Edited to say:  Sorry!  I didn't see that this was already posted below.  



DATE: - 02 MAY 2012
Dear Sudwala Lodge Member
RE: NEW MANAGING AGENTS – SUDWALA CHALETS SHARE BLOCK LIMITED
We would like to take this opportunity to advise you that after many successful years as director and shareholder of RHS, Niky Watt has decided to pursue other ventures, and as a result has sold her shares in RHS to another management company operating in the timeshare industry. The name of the new shareholder of RHS is a company called VRS (Vacation Recreational Services (Pty) Ltd), which company is currently the management company of 23 other timeshare resorts and as a result, brings with it a wealth of knowledge to build on the very successful work done by Niky and her team in the past.  In addition thereto, Albert Rapp, the director and shareholder of Sudwalaskraal Complex (Pty) Ltd has also sold his shares to an entity, Lenian Trust, which operates within the Univision Group of companies.
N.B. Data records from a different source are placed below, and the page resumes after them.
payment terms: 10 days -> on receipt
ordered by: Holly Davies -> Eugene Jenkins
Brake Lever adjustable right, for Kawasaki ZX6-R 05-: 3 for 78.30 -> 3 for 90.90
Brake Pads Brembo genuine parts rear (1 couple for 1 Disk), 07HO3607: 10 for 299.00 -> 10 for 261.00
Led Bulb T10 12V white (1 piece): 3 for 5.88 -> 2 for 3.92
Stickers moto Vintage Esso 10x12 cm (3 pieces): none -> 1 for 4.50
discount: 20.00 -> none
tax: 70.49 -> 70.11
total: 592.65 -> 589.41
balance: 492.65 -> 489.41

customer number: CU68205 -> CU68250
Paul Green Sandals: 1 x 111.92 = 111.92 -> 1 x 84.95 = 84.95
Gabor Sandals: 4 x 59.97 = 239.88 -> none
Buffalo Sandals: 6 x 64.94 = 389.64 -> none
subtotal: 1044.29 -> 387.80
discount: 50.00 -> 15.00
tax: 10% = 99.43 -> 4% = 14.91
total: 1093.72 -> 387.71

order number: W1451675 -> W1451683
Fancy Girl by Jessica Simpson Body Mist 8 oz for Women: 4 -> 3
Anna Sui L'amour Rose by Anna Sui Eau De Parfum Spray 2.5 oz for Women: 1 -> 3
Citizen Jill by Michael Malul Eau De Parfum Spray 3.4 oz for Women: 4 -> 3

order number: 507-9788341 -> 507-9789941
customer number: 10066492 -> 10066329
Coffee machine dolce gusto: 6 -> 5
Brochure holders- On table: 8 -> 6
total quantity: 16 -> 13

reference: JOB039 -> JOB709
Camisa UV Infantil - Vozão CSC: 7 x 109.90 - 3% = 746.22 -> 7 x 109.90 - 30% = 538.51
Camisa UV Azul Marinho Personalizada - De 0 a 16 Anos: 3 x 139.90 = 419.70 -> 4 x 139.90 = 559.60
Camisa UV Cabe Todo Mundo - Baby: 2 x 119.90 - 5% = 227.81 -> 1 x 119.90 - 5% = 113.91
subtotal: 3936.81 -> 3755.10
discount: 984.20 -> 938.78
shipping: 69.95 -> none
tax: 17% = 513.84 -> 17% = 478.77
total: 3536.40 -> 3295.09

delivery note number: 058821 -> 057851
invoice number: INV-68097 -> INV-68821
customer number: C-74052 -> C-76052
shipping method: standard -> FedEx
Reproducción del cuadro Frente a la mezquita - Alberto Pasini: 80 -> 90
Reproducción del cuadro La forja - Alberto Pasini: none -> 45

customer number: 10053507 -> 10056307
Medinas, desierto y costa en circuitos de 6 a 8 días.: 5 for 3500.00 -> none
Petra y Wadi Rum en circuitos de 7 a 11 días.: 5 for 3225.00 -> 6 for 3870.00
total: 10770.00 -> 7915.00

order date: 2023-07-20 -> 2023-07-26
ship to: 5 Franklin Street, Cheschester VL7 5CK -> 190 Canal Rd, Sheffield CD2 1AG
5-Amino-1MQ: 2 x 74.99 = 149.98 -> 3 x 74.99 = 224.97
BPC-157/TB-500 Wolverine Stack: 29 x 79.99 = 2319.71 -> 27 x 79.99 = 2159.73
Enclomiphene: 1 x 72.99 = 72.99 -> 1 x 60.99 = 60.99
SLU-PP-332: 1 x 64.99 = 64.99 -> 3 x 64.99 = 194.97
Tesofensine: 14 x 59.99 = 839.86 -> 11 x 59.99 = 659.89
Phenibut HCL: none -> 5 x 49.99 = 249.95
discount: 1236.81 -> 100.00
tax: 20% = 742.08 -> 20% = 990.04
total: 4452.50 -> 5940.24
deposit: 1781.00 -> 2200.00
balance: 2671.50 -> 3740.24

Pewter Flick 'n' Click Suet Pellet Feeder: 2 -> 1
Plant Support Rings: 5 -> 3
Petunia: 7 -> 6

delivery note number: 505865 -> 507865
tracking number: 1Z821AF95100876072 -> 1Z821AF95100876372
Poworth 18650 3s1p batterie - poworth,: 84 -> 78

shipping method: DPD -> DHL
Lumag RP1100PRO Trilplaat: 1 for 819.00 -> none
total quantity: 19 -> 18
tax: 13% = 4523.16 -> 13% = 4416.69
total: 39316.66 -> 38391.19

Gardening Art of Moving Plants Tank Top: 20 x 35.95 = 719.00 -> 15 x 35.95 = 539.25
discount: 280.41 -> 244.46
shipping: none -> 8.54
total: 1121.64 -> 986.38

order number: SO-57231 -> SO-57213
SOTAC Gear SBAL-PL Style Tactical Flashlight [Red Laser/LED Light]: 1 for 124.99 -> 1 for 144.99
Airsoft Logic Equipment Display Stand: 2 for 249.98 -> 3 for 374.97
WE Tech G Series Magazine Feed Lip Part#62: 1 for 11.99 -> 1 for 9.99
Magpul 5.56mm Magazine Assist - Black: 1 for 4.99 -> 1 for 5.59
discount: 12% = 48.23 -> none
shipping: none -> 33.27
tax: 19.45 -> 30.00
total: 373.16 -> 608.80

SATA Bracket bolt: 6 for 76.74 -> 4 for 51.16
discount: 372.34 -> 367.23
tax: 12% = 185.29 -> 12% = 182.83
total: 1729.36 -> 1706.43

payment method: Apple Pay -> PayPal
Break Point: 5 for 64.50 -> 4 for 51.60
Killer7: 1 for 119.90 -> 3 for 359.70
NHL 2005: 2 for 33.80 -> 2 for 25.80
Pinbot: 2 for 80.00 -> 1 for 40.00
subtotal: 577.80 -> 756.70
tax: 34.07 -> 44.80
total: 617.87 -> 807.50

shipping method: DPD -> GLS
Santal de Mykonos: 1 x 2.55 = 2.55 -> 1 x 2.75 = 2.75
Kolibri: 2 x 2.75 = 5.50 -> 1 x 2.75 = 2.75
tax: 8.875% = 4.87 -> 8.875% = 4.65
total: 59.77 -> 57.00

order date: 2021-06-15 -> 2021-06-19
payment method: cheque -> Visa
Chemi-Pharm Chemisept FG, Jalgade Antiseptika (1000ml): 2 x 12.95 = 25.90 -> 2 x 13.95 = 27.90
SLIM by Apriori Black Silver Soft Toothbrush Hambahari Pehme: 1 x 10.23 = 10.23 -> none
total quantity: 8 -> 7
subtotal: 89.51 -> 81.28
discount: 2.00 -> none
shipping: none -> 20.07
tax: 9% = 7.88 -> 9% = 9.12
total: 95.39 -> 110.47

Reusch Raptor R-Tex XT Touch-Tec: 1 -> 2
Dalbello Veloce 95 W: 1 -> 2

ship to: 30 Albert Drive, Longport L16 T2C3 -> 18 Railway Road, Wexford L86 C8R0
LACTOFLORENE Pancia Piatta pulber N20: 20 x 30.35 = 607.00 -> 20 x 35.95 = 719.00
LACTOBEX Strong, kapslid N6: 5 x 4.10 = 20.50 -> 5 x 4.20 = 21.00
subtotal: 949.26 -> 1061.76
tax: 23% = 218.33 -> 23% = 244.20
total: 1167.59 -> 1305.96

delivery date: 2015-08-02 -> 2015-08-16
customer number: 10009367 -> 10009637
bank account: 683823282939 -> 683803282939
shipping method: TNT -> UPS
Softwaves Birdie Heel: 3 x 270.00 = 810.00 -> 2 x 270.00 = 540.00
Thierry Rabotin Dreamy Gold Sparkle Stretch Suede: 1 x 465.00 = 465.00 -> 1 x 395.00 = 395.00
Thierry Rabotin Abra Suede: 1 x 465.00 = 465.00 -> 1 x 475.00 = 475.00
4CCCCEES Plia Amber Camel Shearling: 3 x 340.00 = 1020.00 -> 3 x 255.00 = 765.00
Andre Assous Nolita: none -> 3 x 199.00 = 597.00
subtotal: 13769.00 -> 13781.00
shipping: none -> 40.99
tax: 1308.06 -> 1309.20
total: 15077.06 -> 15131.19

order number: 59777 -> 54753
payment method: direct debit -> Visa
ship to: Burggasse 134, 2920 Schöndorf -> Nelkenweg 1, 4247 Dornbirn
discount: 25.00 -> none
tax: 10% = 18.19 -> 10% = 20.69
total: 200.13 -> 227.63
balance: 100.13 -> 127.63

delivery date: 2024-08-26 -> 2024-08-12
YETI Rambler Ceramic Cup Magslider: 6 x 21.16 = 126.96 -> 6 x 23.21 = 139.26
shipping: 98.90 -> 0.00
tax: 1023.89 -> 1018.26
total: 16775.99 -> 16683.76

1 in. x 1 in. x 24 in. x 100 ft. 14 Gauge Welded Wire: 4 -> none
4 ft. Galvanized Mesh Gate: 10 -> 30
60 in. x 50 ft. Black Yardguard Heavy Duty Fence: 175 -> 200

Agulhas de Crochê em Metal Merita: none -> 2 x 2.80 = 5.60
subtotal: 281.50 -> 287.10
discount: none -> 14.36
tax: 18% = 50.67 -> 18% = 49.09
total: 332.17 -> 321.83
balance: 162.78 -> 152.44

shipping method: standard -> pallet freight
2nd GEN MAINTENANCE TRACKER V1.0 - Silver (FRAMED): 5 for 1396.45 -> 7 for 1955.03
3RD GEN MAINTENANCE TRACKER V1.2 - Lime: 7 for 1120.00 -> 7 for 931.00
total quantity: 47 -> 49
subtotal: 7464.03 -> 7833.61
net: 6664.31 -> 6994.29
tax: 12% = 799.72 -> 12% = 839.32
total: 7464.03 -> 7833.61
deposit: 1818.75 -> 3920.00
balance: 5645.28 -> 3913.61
The new shareholder has various plans for the reinvention of the Kraal Complex and we look forward to positive results from this area as well.
VRS will operate under the RHS banner and the contact details are as follows:
Property Administration Division
Tel: 087 805 2500
Fax: 012 996 0556
Email: propertyadmin@oaks.co.za
Should you have any enquiries, please note that these will be dealt with from the relocated offices in Pretoria and the staff have been trained and informed as to the Sudwala Lodge operation. However, we do envisage that there will be a learning curve and we therefore request your patience and understanding should there be any queries during the hand over phase.
As a Board, we welcome Marjorie Forssman and her team and we look forward to them building on the success achieved to date by Niky and her team.
Please note that Cameron remains the Resort Manager and we wish him every success with his new supporting structure.
Regards
Board of Directors
Sudwala Chalets Share Block Limited


----------



## Born2Travel (May 9, 2012)

Sudwala is the last SA week we own.  I sold or gave back two others, but kept this one since working with Niky to pay fees made it pretty easy.  I hope it isn't time to let this one go too.  I sure hope this company has a decent reputation.


----------



## carl2591 (May 10, 2012)

that explains why no response from Niky. Guess she has moved on. 

Well niky if you happen to read this post thanks for all the great years you have given to the owner of Sudwala Lodge. You will be missed and good luck going forward..

farewell


----------



## catwgirl (May 10, 2012)

I agree.  Niky was the best.


----------